§ DESCRIPTION OF THE TASK: Wherever a picture appears, skip it and retype the rest of the data exactly.

§ TASK DATA:
---+---
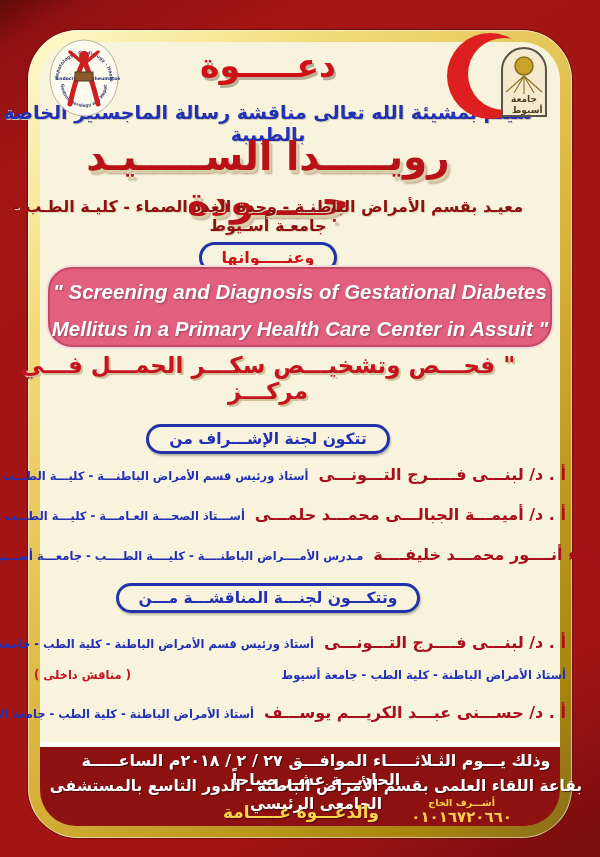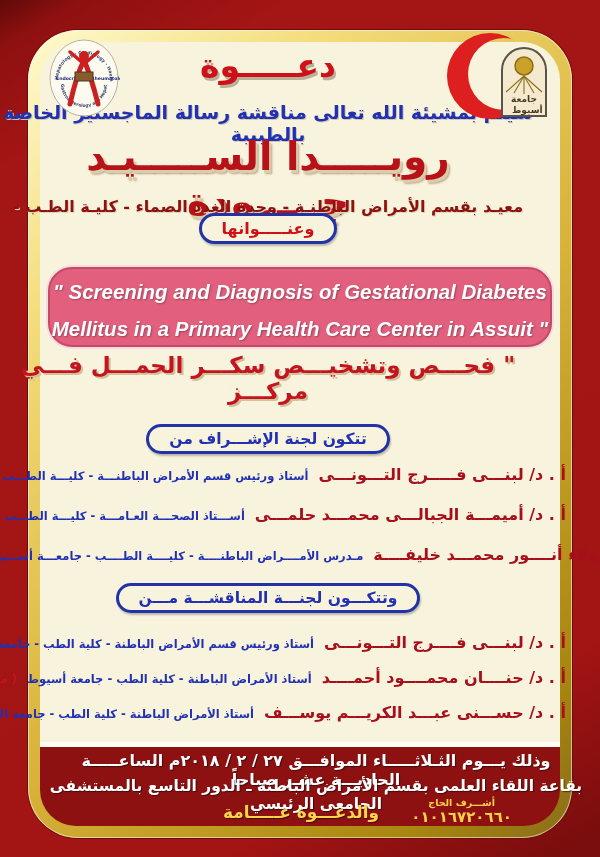--- a/index.html
+++ b/index.html
@@ -16,21 +16,21 @@
   .center{left:0;width:536px;text-align:center;}
 
   .invite-word{top:46px;font-size:33px;font-weight:bold;color:#cf1016;letter-spacing:2px;text-shadow:2px 3px 0 #b9b098;}
   .intro-line{top:101px;font-size:19px;font-weight:bold;color:#2230b4;text-shadow:1px 1px 0 #cfc8ae;}
   .cand-name{top:134px;font-size:39px;font-weight:bold;color:#b81218;text-shadow:2px 3px 0 #d8cfa8,3px 4px 2px rgba(90,10,10,.35);}
   .cand-pos{top:197px;font-size:16px;font-weight:bold;color:#8e1111;text-shadow:1px 1px 0 #ded6b8;}
 
   .badge{display:inline-block;background:#f8f3dc;border:3px solid #2233aa;border-radius:22px;padding:3px 20px;font-weight:bold;box-shadow:1px 2px 2px rgba(0,0,0,.25);}
   .badge-red{color:#cf1016;font-size:16px;}
   .badge-blue{color:#2230b4;font-size:15.5px;}
-  .badge-wrap1{top:213px;}
+  .badge-wrap1{top:242px;}
   .badge-wrap2{top:424px;}
   .badge-wrap3{top:583px;}
 
   .pink-box{left:48px;top:267px;width:504px;height:80px;background:#e2607e;border:2px solid #c44a63;border-radius:24px;
     box-shadow:0 0 0 2px #f6dce2;color:#fff;font-family:"Liberation Sans",sans-serif;font-style:italic;font-weight:bold;
     font-size:20.5px;line-height:37px;text-align:center;padding-top:4px;box-sizing:border-box;text-shadow:1px 1px 2px rgba(0,0,0,.3);}
 
   .ar-title{font-size:23px;font-weight:bold;color:#c41420;text-shadow:2px 2px 0 #cfc19a;}
   .ar-title-1{top:352px;}
   .ar-title-2{top:389px;}
@@ -144,21 +144,20 @@
   <div class="abs center badge-wrap3">
     <span class="badge badge-blue" dir="rtl">وتتكـــون لجنـــة المناقشـــة مـــن</span>
   </div>
 
   <div class="abs row dis-1">
     <span class="m-name">أ . د/ لبنـــى فــــرج التـــونـــى</span>
     <span class="m-role">أستاذ ورئيس قسم الأمراض الباطنة - كلية الطب - جامعة أسيوط</span>
 
   </div>
   <div class="abs row dis-2">
-    <span class="m-name">أ . د/ حنــــان محمــــود أحمــــد</span>
     <span class="m-role">أستاذ الأمراض الباطنة - كلية الطب - جامعة أسيوط</span>
     <span class="m-note">( مناقش داخلى )</span>
   </div>
   <div class="abs row dis-3">
     <span class="m-name">أ . د/ حســـنى عبـــد الكريـــم يوســـف</span>
     <span class="m-role">أستاذ الأمراض الباطنة - كلية الطب - جامعة الأزهر</span>
 
   </div>
 
   <div class="abs center f-line f-1" dir="rtl">وذلك يـــوم الثـلاثـــــاء الموافـــق ٢٧ / ٢ / ٢٠١٨م الساعـــــة الحاديـــة عشـر صباحاً</div>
---+---
§ EXERCISE OUTPUT:
--- a/index.html
+++ b/index.html
@@ -16,21 +16,21 @@
   .center{left:0;width:536px;text-align:center;}
 
   .invite-word{top:46px;font-size:33px;font-weight:bold;color:#cf1016;letter-spacing:2px;text-shadow:2px 3px 0 #b9b098;}
   .intro-line{top:101px;font-size:19px;font-weight:bold;color:#2230b4;text-shadow:1px 1px 0 #cfc8ae;}
   .cand-name{top:134px;font-size:39px;font-weight:bold;color:#b81218;text-shadow:2px 3px 0 #d8cfa8,3px 4px 2px rgba(90,10,10,.35);}
   .cand-pos{top:197px;font-size:16px;font-weight:bold;color:#8e1111;text-shadow:1px 1px 0 #ded6b8;}
 
   .badge{display:inline-block;background:#f8f3dc;border:3px solid #2233aa;border-radius:22px;padding:3px 20px;font-weight:bold;box-shadow:1px 2px 2px rgba(0,0,0,.25);}
   .badge-red{color:#cf1016;font-size:16px;}
   .badge-blue{color:#2230b4;font-size:15.5px;}
-  .badge-wrap1{top:213px;}
+  .badge-wrap1{top:242px;}
   .badge-wrap2{top:424px;}
   .badge-wrap3{top:583px;}
 
   .pink-box{left:48px;top:267px;width:504px;height:80px;background:#e2607e;border:2px solid #c44a63;border-radius:24px;
     box-shadow:0 0 0 2px #f6dce2;color:#fff;font-family:"Liberation Sans",sans-serif;font-style:italic;font-weight:bold;
     font-size:20.5px;line-height:37px;text-align:center;padding-top:4px;box-sizing:border-box;text-shadow:1px 1px 2px rgba(0,0,0,.3);}
 
   .ar-title{font-size:23px;font-weight:bold;color:#c41420;text-shadow:2px 2px 0 #cfc19a;}
   .ar-title-1{top:352px;}
   .ar-title-2{top:389px;}
@@ -144,21 +144,20 @@
   <div class="abs center badge-wrap3">
     <span class="badge badge-blue" dir="rtl">وتتكـــون لجنـــة المناقشـــة مـــن</span>
   </div>
 
   <div class="abs row dis-1">
     <span class="m-name">أ . د/ لبنـــى فــــرج التـــونـــى</span>
     <span class="m-role">أستاذ ورئيس قسم الأمراض الباطنة - كلية الطب - جامعة أسيوط</span>
 
   </div>
   <div class="abs row dis-2">
-    <span class="m-name">أ . د/ حنــــان محمــــود أحمــــد</span>
     <span class="m-role">أستاذ الأمراض الباطنة - كلية الطب - جامعة أسيوط</span>
     <span class="m-note">( مناقش داخلى )</span>
   </div>
   <div class="abs row dis-3">
     <span class="m-name">أ . د/ حســـنى عبـــد الكريـــم يوســـف</span>
     <span class="m-role">أستاذ الأمراض الباطنة - كلية الطب - جامعة الأزهر</span>
 
   </div>
 
   <div class="abs center f-line f-1" dir="rtl">وذلك يـــوم الثـلاثـــــاء الموافـــق ٢٧ / ٢ / ٢٠١٨م الساعـــــة الحاديـــة عشـر صباحاً</div>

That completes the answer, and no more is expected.